# Records to use:
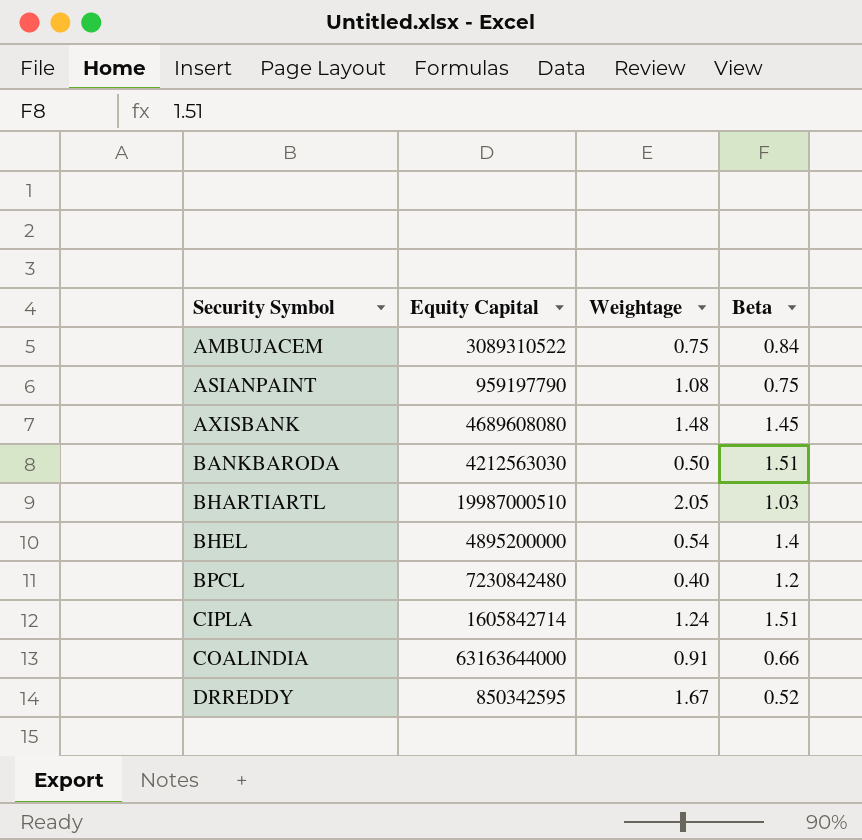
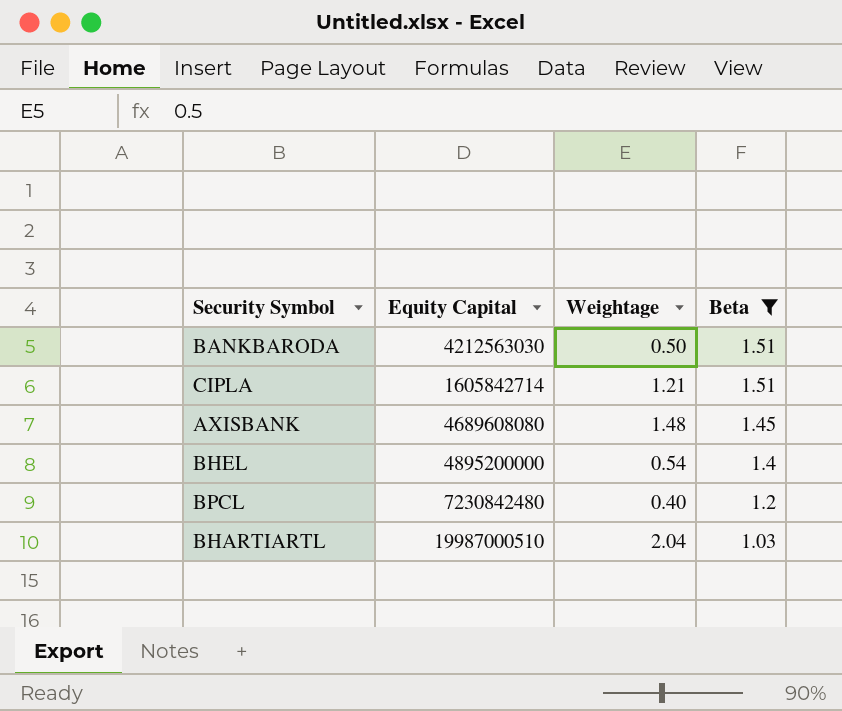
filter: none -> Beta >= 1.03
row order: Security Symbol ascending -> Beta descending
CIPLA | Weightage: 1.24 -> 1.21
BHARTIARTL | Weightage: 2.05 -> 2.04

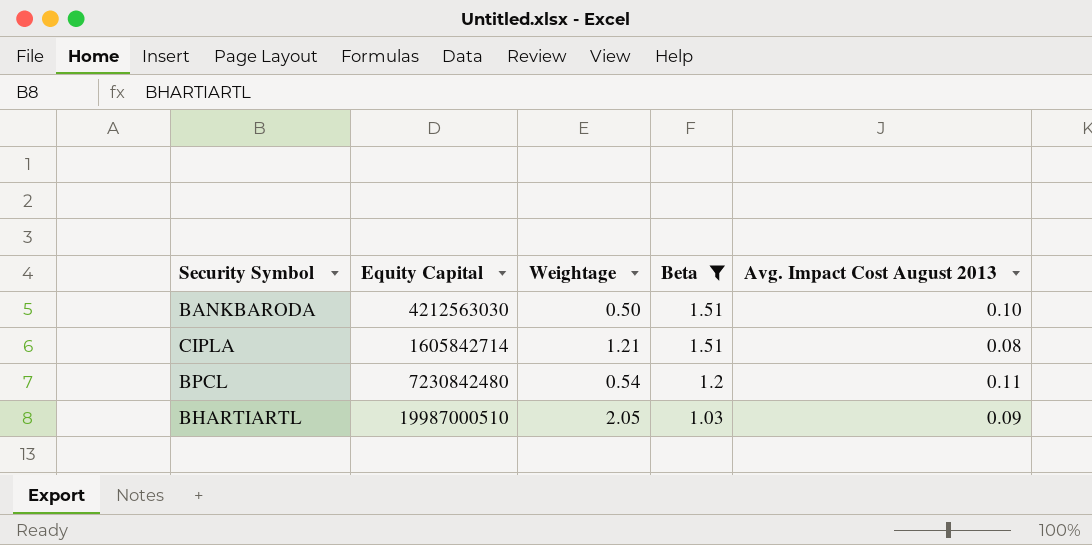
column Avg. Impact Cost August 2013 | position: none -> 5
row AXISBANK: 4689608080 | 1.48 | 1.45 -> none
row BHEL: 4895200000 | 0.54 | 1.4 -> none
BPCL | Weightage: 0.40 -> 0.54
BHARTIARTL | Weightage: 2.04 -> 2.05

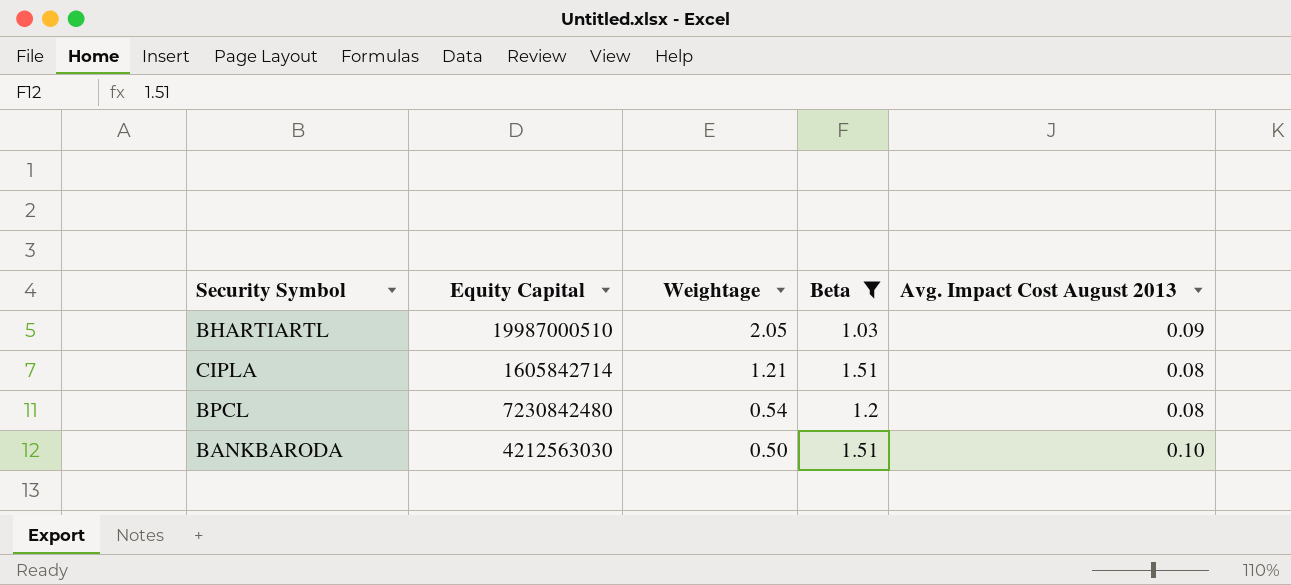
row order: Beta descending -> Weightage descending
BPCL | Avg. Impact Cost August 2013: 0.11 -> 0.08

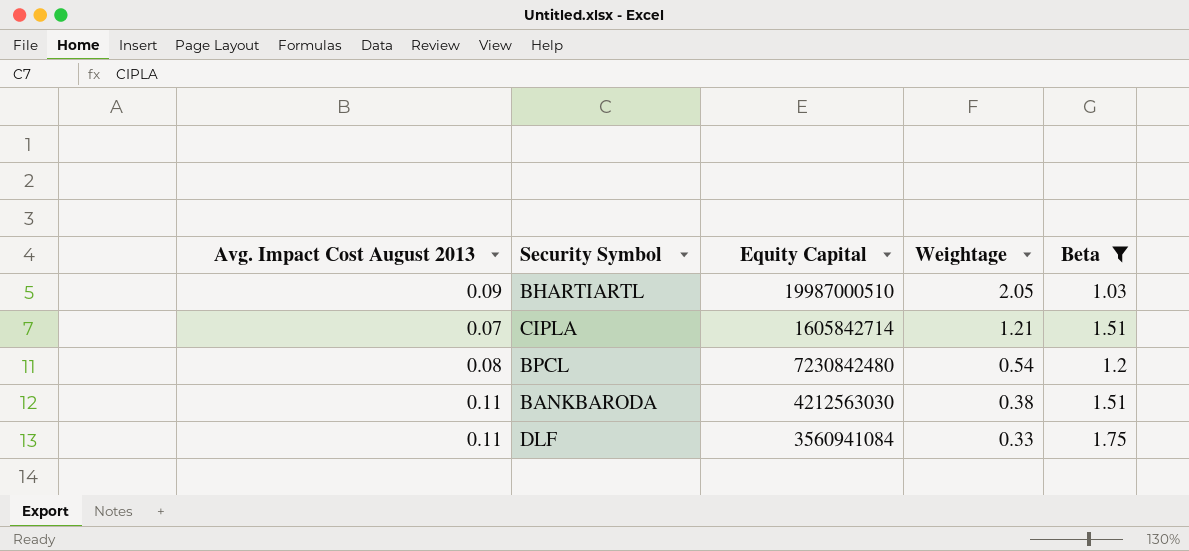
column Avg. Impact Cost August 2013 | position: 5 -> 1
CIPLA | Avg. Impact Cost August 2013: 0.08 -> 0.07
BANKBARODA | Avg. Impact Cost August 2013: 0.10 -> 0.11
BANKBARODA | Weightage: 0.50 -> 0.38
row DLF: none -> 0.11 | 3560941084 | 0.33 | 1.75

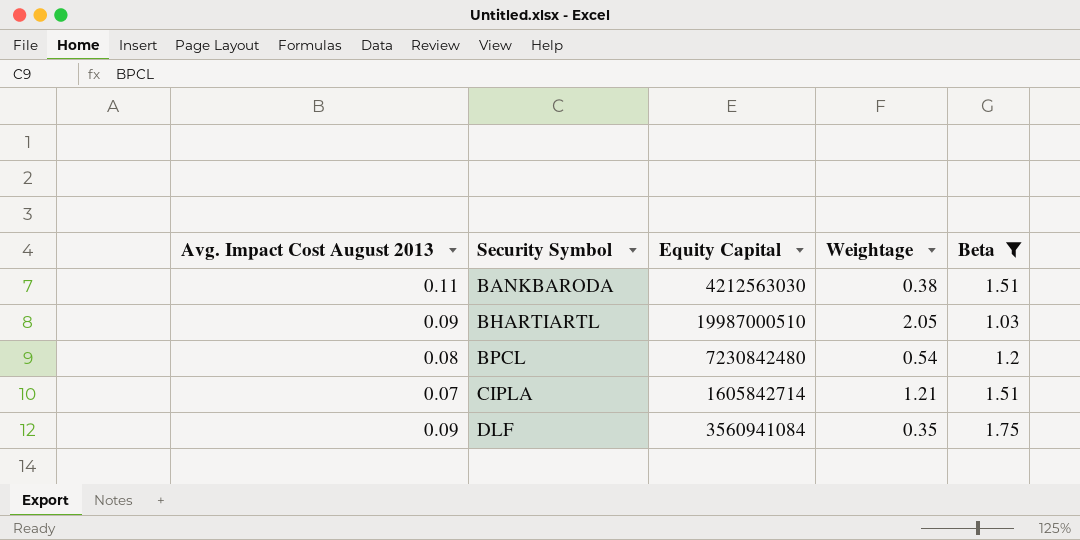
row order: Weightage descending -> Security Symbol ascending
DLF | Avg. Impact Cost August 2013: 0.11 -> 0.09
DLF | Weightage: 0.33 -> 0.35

# Exercise:
Word for word, restate the lines from the one containing "column Avg. Impact Cost August 2013 | position: 5" through the end of the entries. Do not include pictures.

# Response below:
column Avg. Impact Cost August 2013 | position: 5 -> 1
CIPLA | Avg. Impact Cost August 2013: 0.08 -> 0.07
BANKBARODA | Avg. Impact Cost August 2013: 0.10 -> 0.11
BANKBARODA | Weightage: 0.50 -> 0.38
row DLF: none -> 0.11 | 3560941084 | 0.33 | 1.75

row order: Weightage descending -> Security Symbol ascending
DLF | Avg. Impact Cost August 2013: 0.11 -> 0.09
DLF | Weightage: 0.33 -> 0.35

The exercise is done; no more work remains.